Evans Library’s Favorite Banned Books: Lord of the Flies

by Tori Smith, Interlibrary Loan Librarian

Lord of the Flies, by William GoldingTori Smith

Why would anyone want to ban a book?  Sometimes fear, sometimes ignorance, sometimes a genuine concern that some issues are not appropriate for children to deal with before a certain age.  As a librarian, my knee-jerk reaction is to label all those who challenge free access to literature as small-minded fanatics.  But it’s really all a question of degree, and, therefore, a matter worthy of debate.
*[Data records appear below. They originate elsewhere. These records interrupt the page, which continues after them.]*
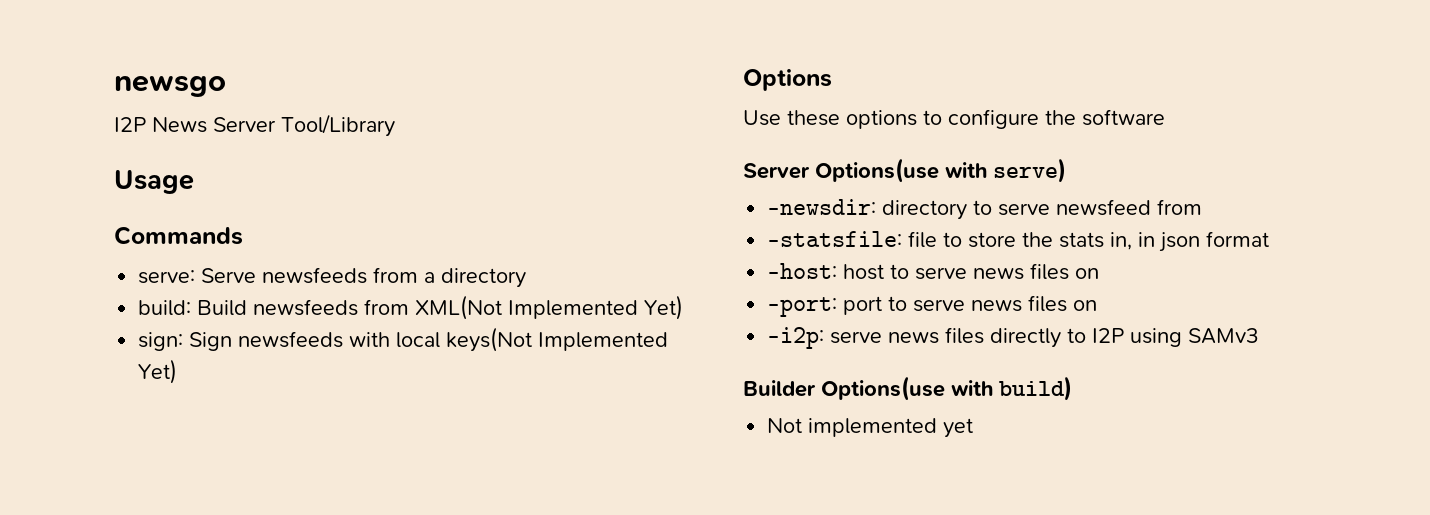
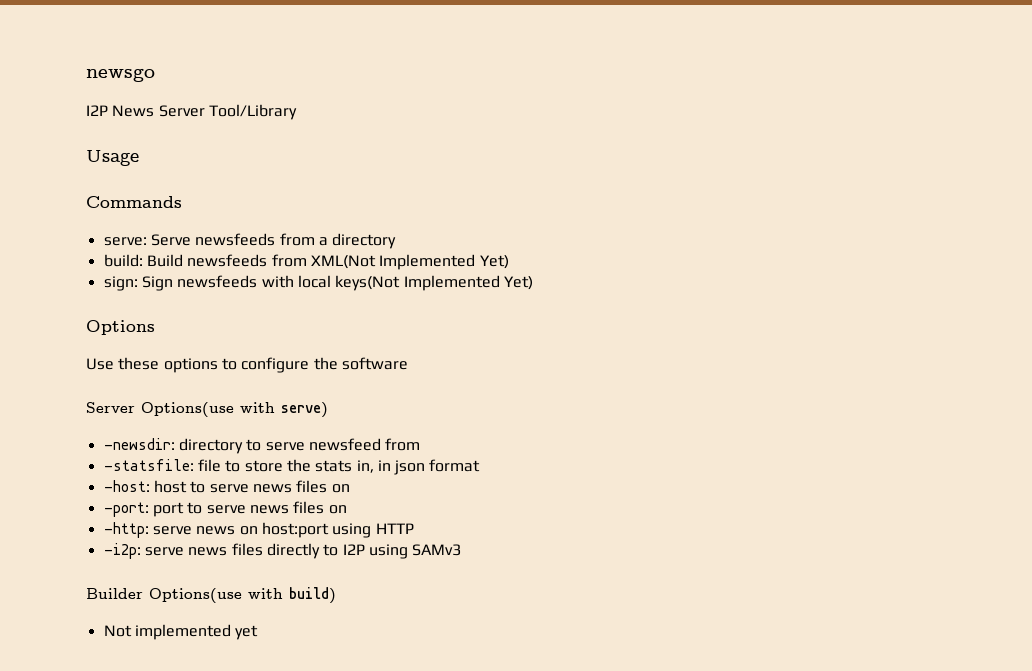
(1098, 305) none -> [103,522,414,538] // -http: serve news on host:port using HTTP

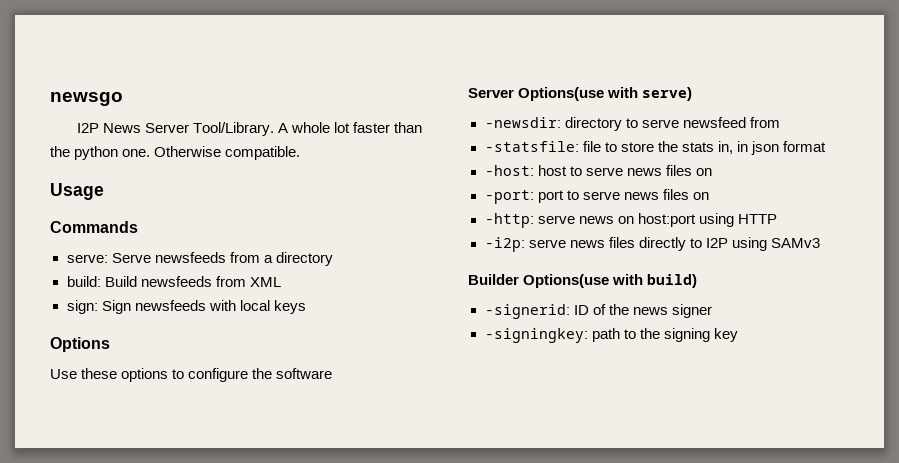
[208,104,297,120] Tool/Library -> [192,122,422,136] [50,146,301,160] Tool/Library. A whole lot faster than the python one. Otherwise compatible.
[310,254,509,270] XML(Not Implemented Yet) -> [249,277,281,287] XML
[335,275,533,291] keys(Not Implemented Yet) -> [273,300,306,314] keys
[103,624,259,640] Not implemented yet -> [484,304,712,319] [484,328,738,343] -signerid: ID of the news signer // -signingkey: path to the signing key

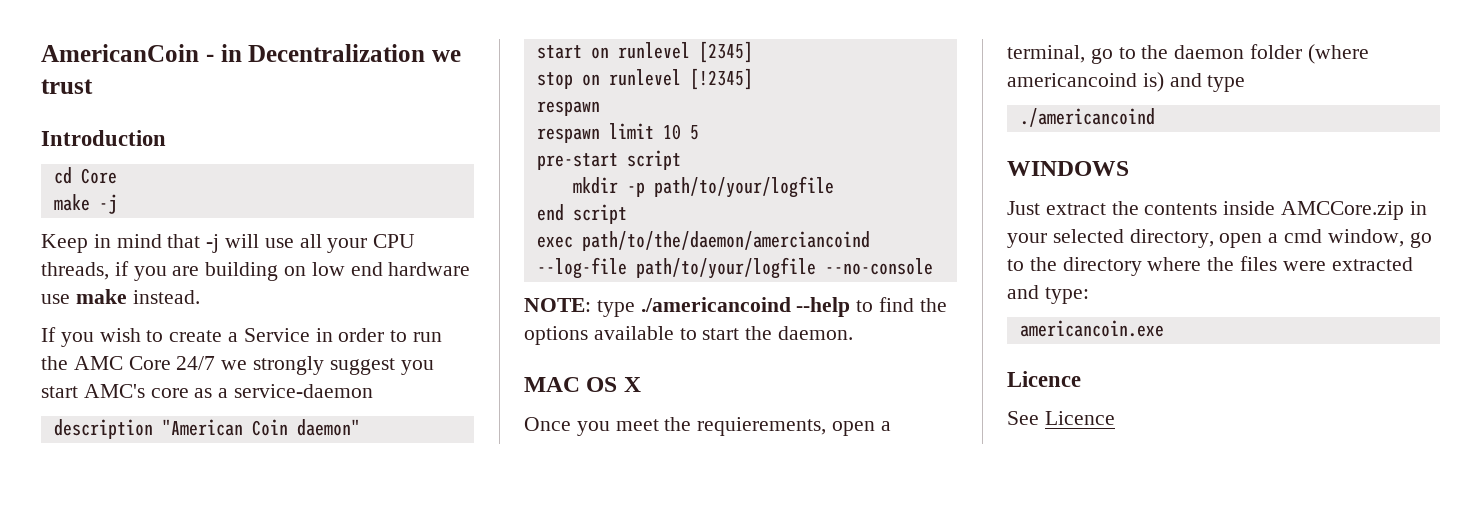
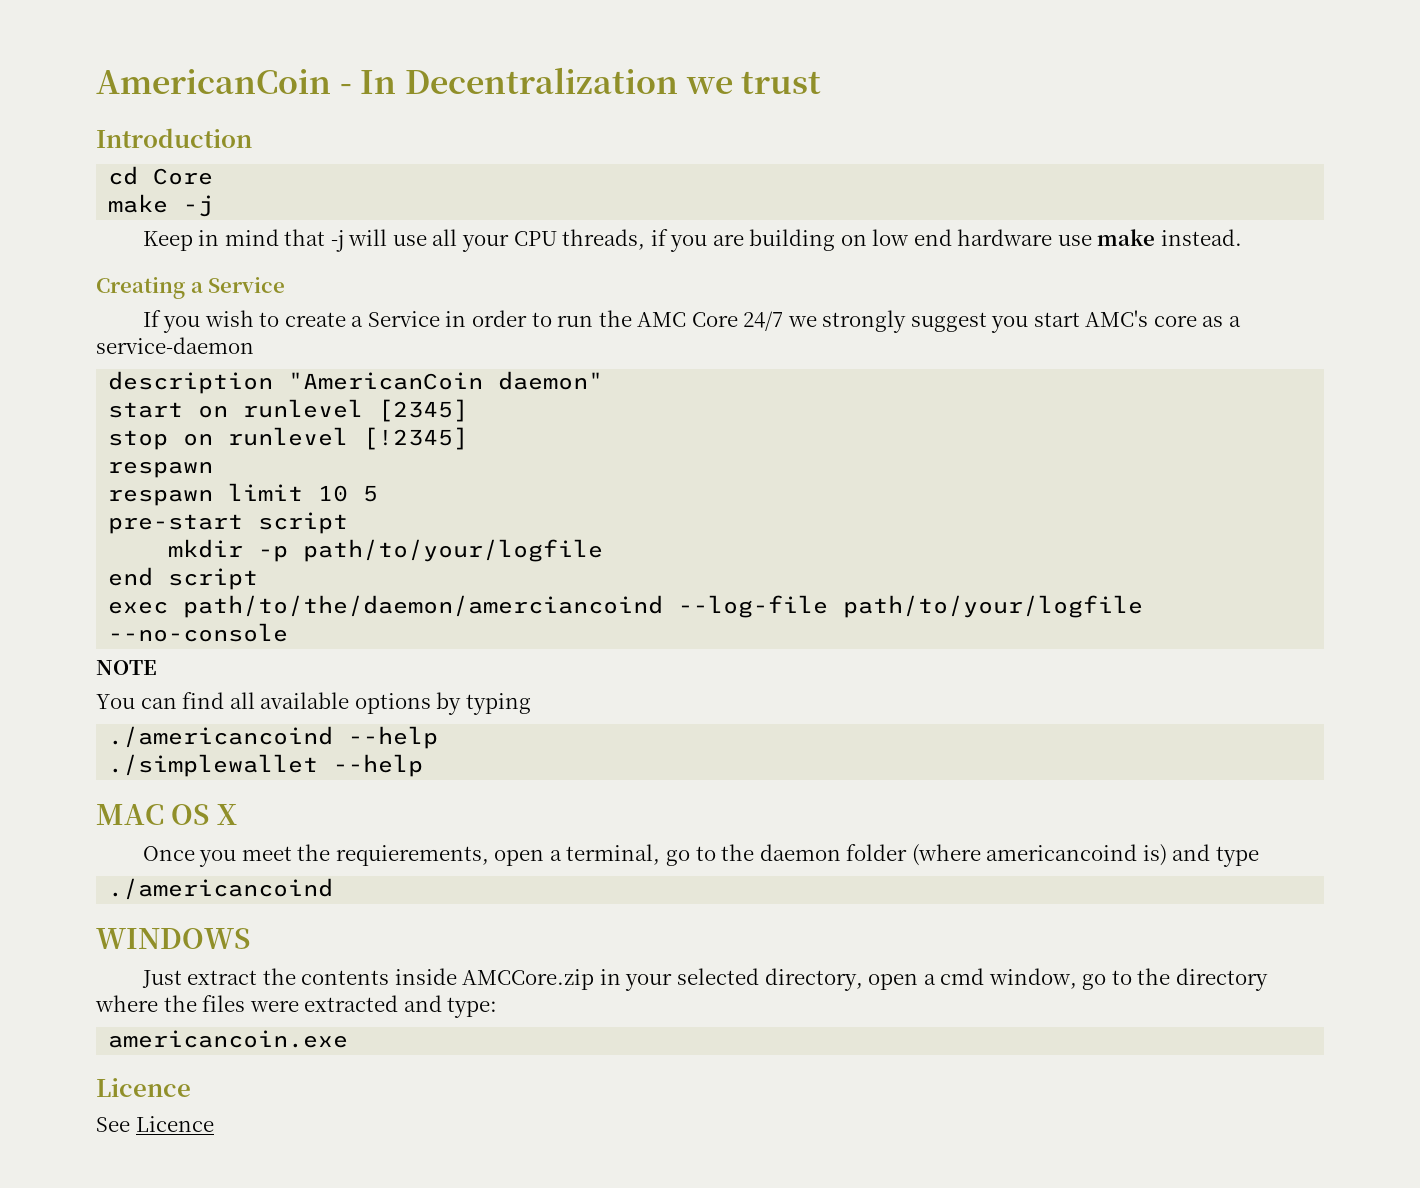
[220,44,242,62] in -> [360,70,397,94] In
(200, 297) none -> [96,277,286,299] // Creating a Service
[161,419,288,436] "American Coin -> [288,372,484,390] "AmericanCoin
[524,297,947,317] [524,326,854,345] NOTE: type ./americancoind --help to find the options available to start the daemon. -> [96,660,157,675] [96,692,531,715] [108,726,439,749] [108,754,424,777] NOTE // You can find all available options by typing // ./americancoind --help // ./simplewallet --help

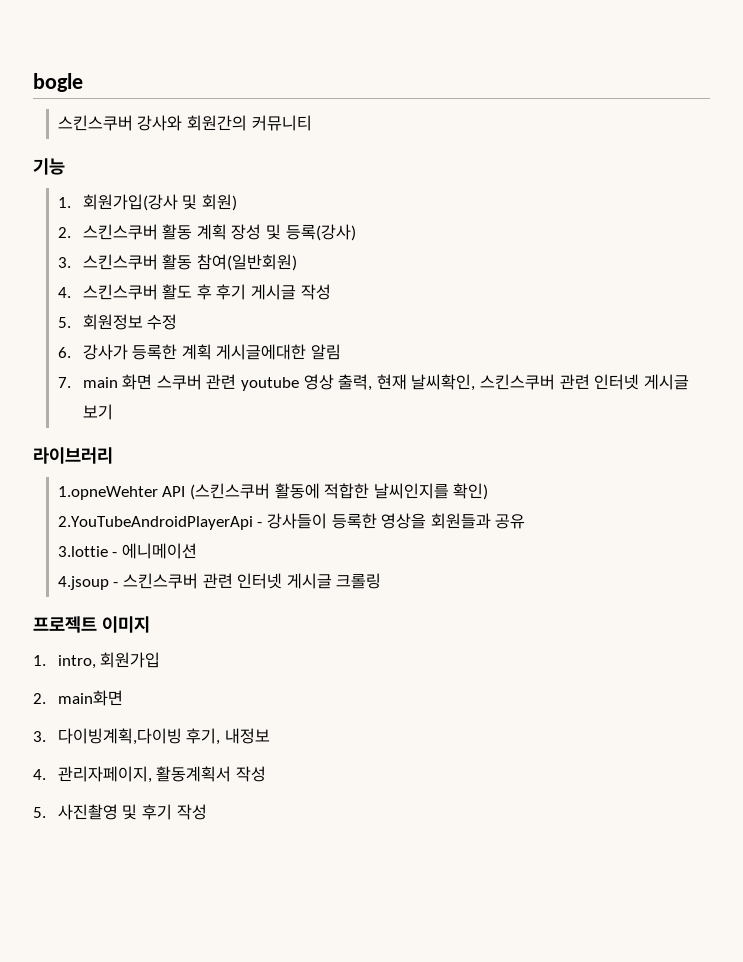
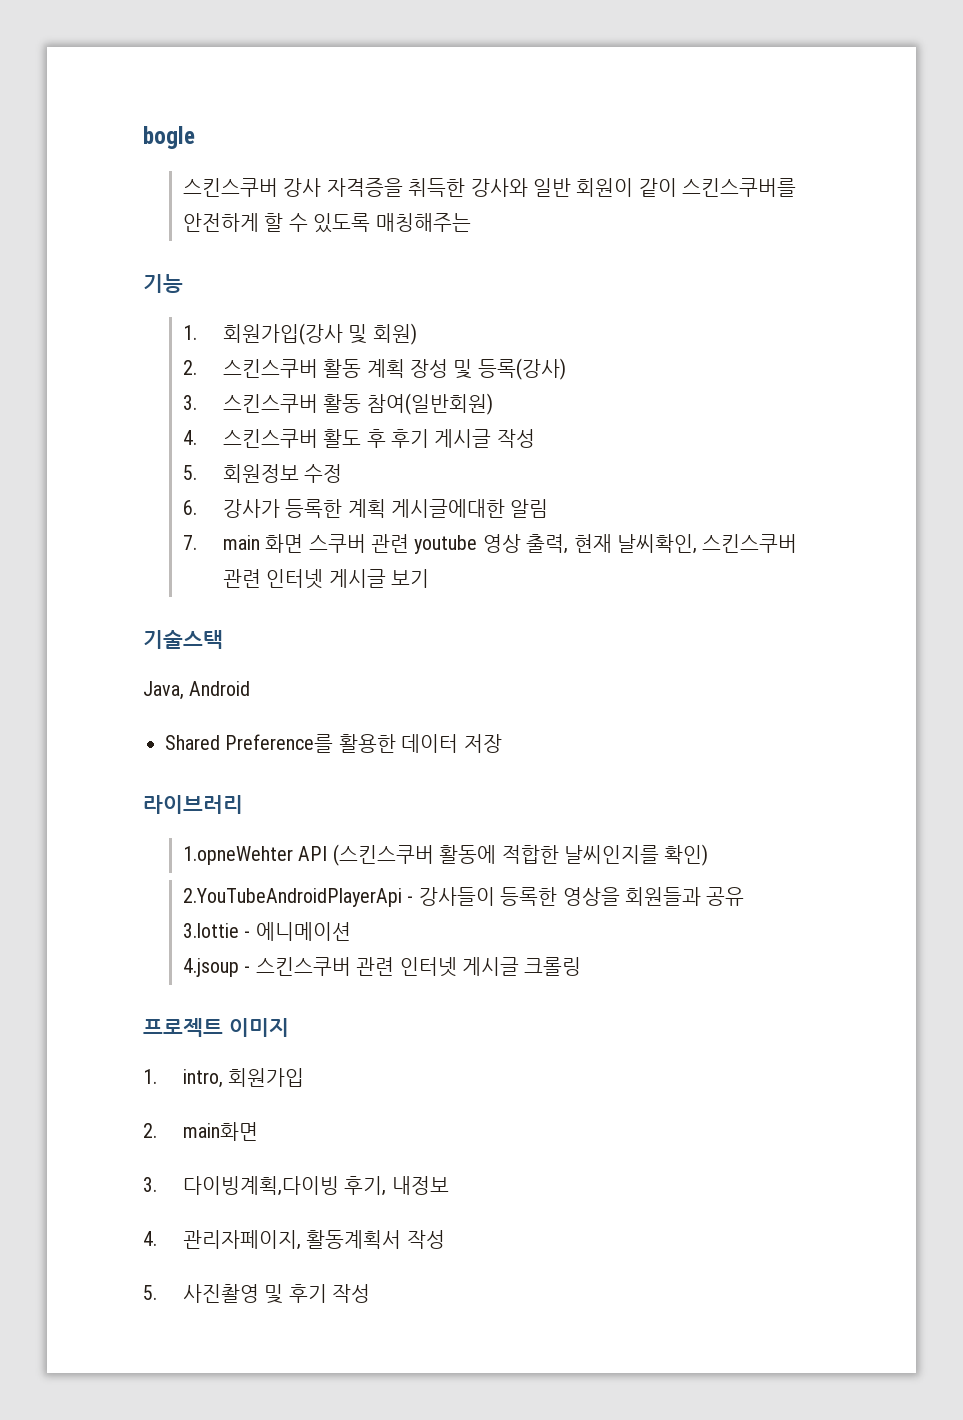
[137,115,312,131] 강사와 회원간의 커뮤니티 -> [283,178,797,197] [182,213,471,233] 강사 자격증을 취득한 강사와 일반 회원이 같이 스킨스쿠버를 안전하게 할 수 있도록 매칭해주는
(113, 412) none -> [143,630,223,649] [143,681,251,700] [165,734,502,753] // 기술스택 // Java, Android // Shared Preference를 활용한 데이터 저장

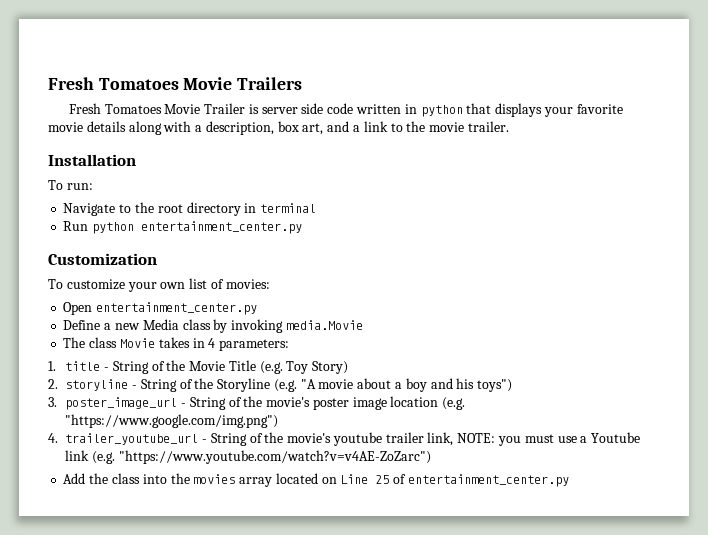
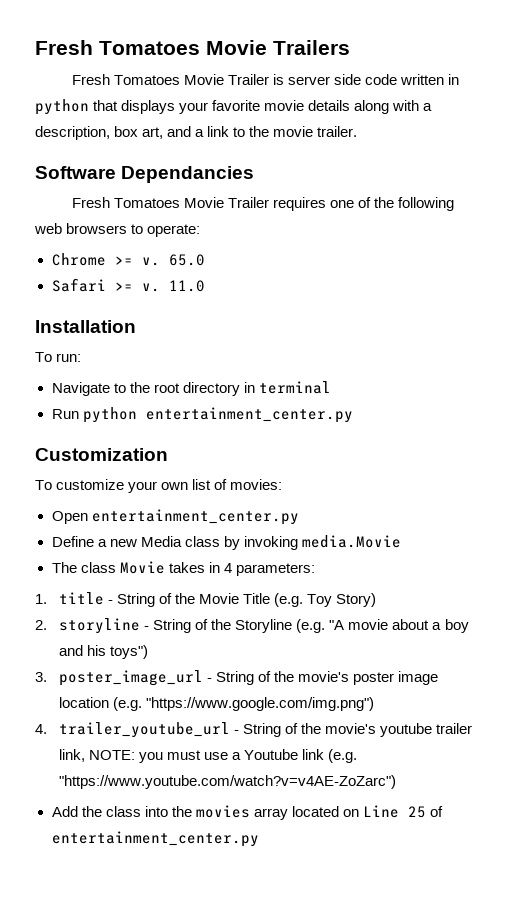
(509, 126) none -> [35,166,255,183] [71,197,454,211] [34,223,201,237] [51,253,205,266] [51,278,205,292] // Software Dependancies // Fresh Tomatoes Movie Trailer requires one of the following web browsers to operate: // Chrome >= v. 65.0 // Safari >= v. 11.0

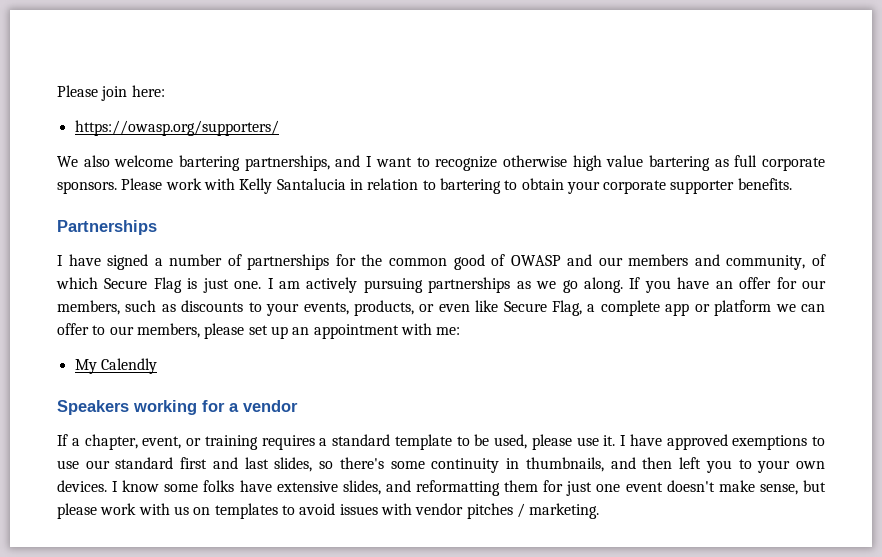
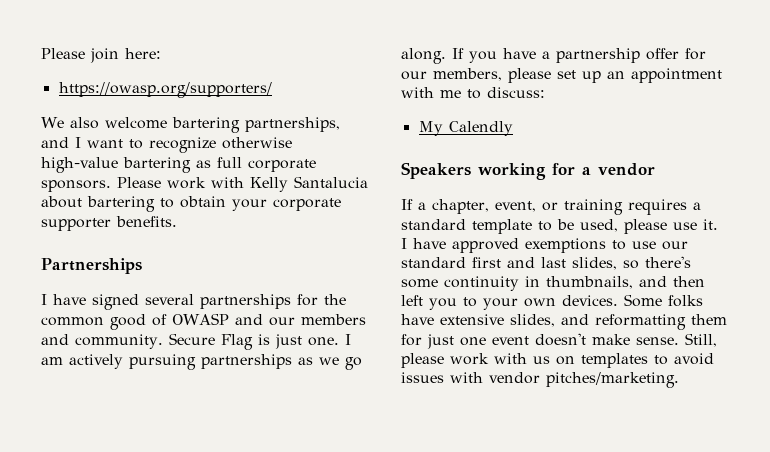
[572,155,644,171] high value -> [41,157,118,173] high-value
[349,178,436,190] in relation to -> [41,196,82,208] about
[154,254,242,266] a number of -> [145,294,194,305] several
[726,254,826,270] [56,277,98,289] community, of which -> [75,334,163,349] community.
[715,281,733,289] an -> [542,48,640,63] a partnership
[125,300,826,316] [57,323,200,338] such as discounts to your events, products, or even like Secure Flag, a complete app or platform we can offer to our members, -> (502, 74) none
[436,327,461,335] me: -> [440,87,545,99] me to discuss:
[112,480,199,492] I know some -> [624,294,662,307] Some
[759,480,826,495] sense, but -> [636,333,717,347] sense. Still,
[466,503,600,519] pitches / marketing. -> [546,372,679,388] pitches/marketing.

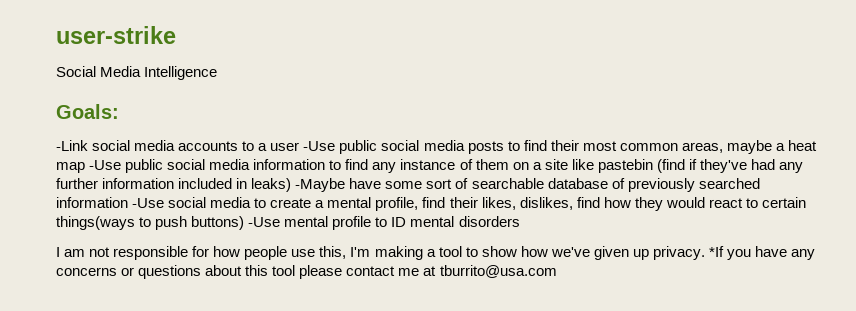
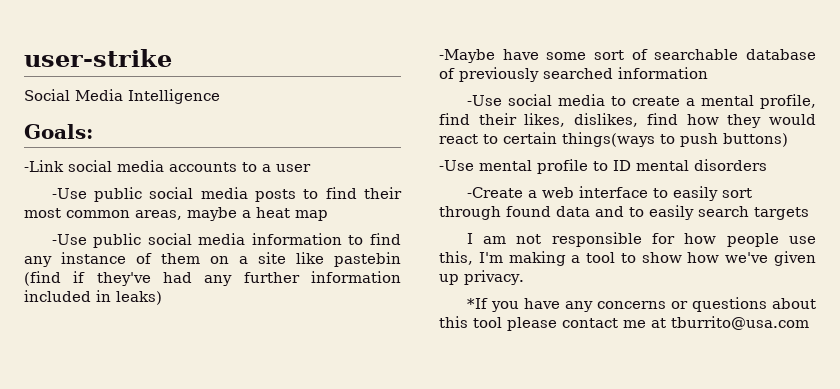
(300, 146) none -> (311, 168) //
(85, 167) none -> (328, 215) //
(292, 185) none -> (162, 298) //
(128, 202) none -> (708, 73) //
(245, 223) none -> (788, 140) //
(520, 221) none -> [466,186,752,201] [439,205,809,220] // -Create a web interface to easily sort through found data and to easily search targets
(705, 253) none -> (524, 277) //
The book I chose to champion on this blog is William Golding’s Lord of the Flies.  It has always been one of my favorites — one of those books that stayed with me, both as a youngster and throughout the years.  It is a book that I would passionately defend against exclusion from a school or public library.  And yet, I must admit, my understanding of the book is very different now than it was when I read it at age 12.

Some of the reasons given for banning Lord of the Flies from libraries include “demoralizing in that it implies that man is little more than an animal,” and “profanity, lurid passages about sex, and statements defamatory to minorities, God, women, and the disabled.”

The child that I was would have responded to those concerns by wondering about the difference between being an animal and a survivor, and if it is truly defamatory to have bad thoughts about people, even if your conscience persuades you not to act on them.  The woman that I am responds by wondering if there is a central, intrinsic morality within man, or whether societal codes merely force the suppression of our baser, but more self-protective, instincts.  Or if the absence of the spirit of God within a person will inevitably lead to their creation of a god in order to bear the pain of life.

My point is that any and all of these ideas are worth having, in childhood or middle age.  The thoughts, the questions, they are not evil.  They are life.